● Directions
Please output the records below in full, exactly as given, but without the images.

Image comparison data:
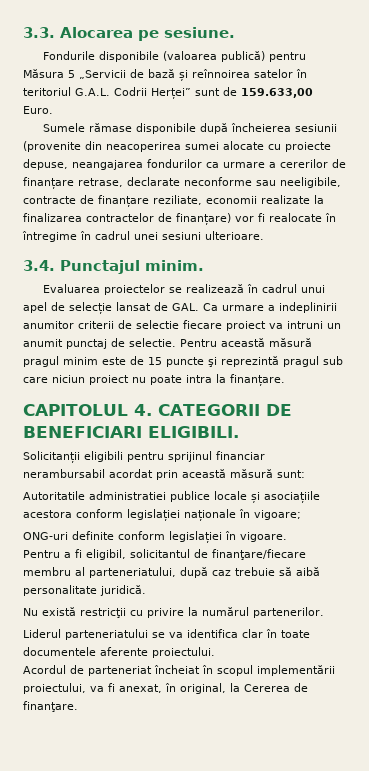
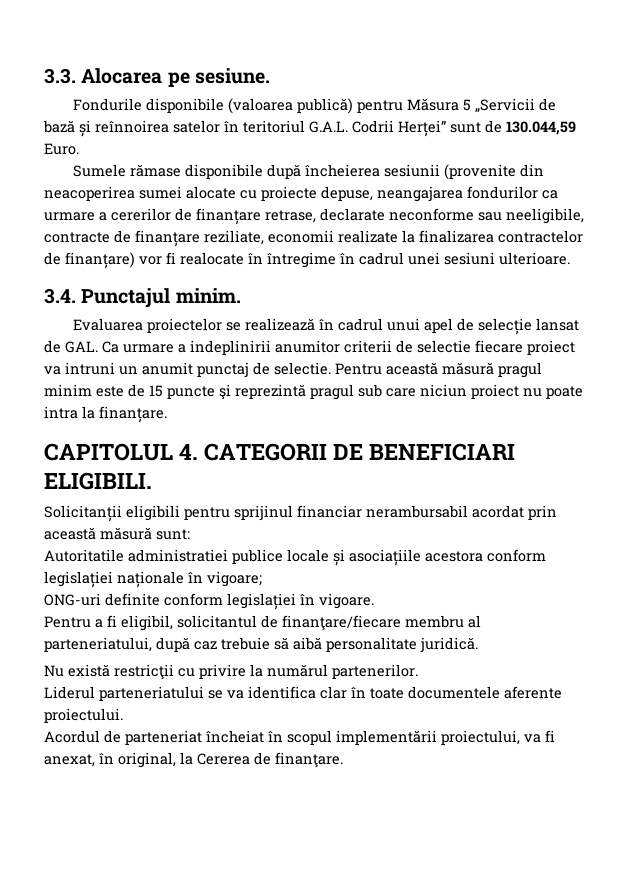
- Fondurile disponibile (valoarea publică) pentru Măsura 5 „Servicii de bază și reînnoirea satelor în teritoriul G.A.L. Codrii Herței” sunt de 159.633,00 Euro.
+ Fondurile disponibile (valoarea publică) pentru Măsura 5 „Servicii de bază și reînnoirea satelor în teritoriul G.A.L. Codrii Herței” sunt de 130.044,59 Euro.

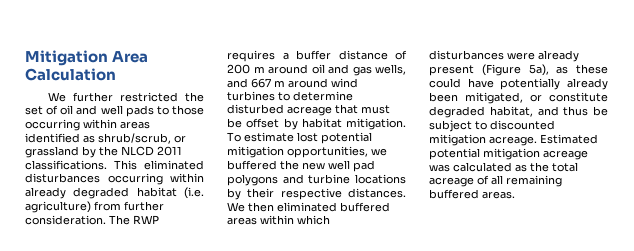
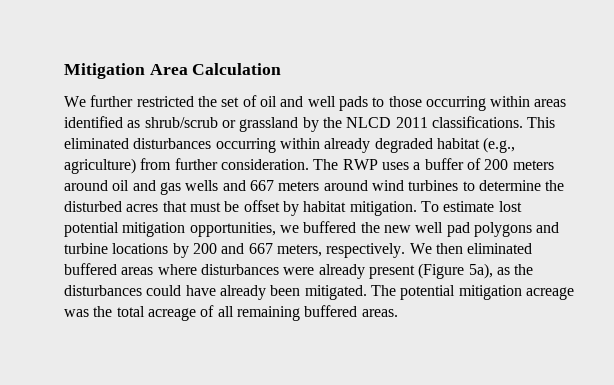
- We further restricted the set of oil and well pads to those occurring within areas identified as shrub/scrub, or grassland by the NLCD 2011 classifications.
+ We further restricted the set of oil and well pads to those occurring within areas identified as shrub/scrub or grassland by the NLCD 2011 classifications.
- This eliminated disturbances occurring within already degraded habitat (i.e. agriculture) from further consideration.
+ This eliminated disturbances occurring within already degraded habitat (e.g., agriculture) from further consideration.
- The RWP requires a buffer distance of 200 m around oil and gas wells, and 667 m around wind turbines to determine disturbed acreage that must be offset by habitat mitigation.
+ The RWP uses a buffer of 200 meters around oil and gas wells and 667 meters around wind turbines to determine the disturbed acres that must be offset by habitat mitigation.
- To estimate lost potential mitigation opportunities, we buffered the new well pad polygons and turbine locations by their respective distances.
+ To estimate lost potential mitigation opportunities, we buffered the new well pad polygons and turbine locations by 200 and 667 meters, respectively.
- We then eliminated buffered areas within which disturbances were already present (Figure 5a), as these could have potentially already been mitigated, or constitute degraded habitat, and thus be subject to discounted mitigation acreage. Estimated potential mitigation acreage was calculated as the total acreage of all remaining buffered areas.
+ We then eliminated buffered areas where disturbances were already present (Figure 5a), as the disturbances could have already been mitigated. The potential mitigation acreage was the total acreage of all remaining buffered areas.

● Response area
- Fondurile disponibile (valoarea publică) pentru Măsura 5 „Servicii de bază și reînnoirea satelor în teritoriul G.A.L. Codrii Herței” sunt de 159.633,00 Euro.
+ Fondurile disponibile (valoarea publică) pentru Măsura 5 „Servicii de bază și reînnoirea satelor în teritoriul G.A.L. Codrii Herței” sunt de 130.044,59 Euro.

- We further restricted the set of oil and well pads to those occurring within areas identified as shrub/scrub, or grassland by the NLCD 2011 classifications.
+ We further restricted the set of oil and well pads to those occurring within areas identified as shrub/scrub or grassland by the NLCD 2011 classifications.
- This eliminated disturbances occurring within already degraded habitat (i.e. agriculture) from further consideration.
+ This eliminated disturbances occurring within already degraded habitat (e.g., agriculture) from further consideration.
- The RWP requires a buffer distance of 200 m around oil and gas wells, and 667 m around wind turbines to determine disturbed acreage that must be offset by habitat mitigation.
+ The RWP uses a buffer of 200 meters around oil and gas wells and 667 meters around wind turbines to determine the disturbed acres that must be offset by habitat mitigation.
- To estimate lost potential mitigation opportunities, we buffered the new well pad polygons and turbine locations by their respective distances.
+ To estimate lost potential mitigation opportunities, we buffered the new well pad polygons and turbine locations by 200 and 667 meters, respectively.
- We then eliminated buffered areas within which disturbances were already present (Figure 5a), as these could have potentially already been mitigated, or constitute degraded habitat, and thus be subject to discounted mitigation acreage. Estimated potential mitigation acreage was calculated as the total acreage of all remaining buffered areas.
+ We then eliminated buffered areas where disturbances were already present (Figure 5a), as the disturbances could have already been mitigated. The potential mitigation acreage was the total acreage of all remaining buffered areas.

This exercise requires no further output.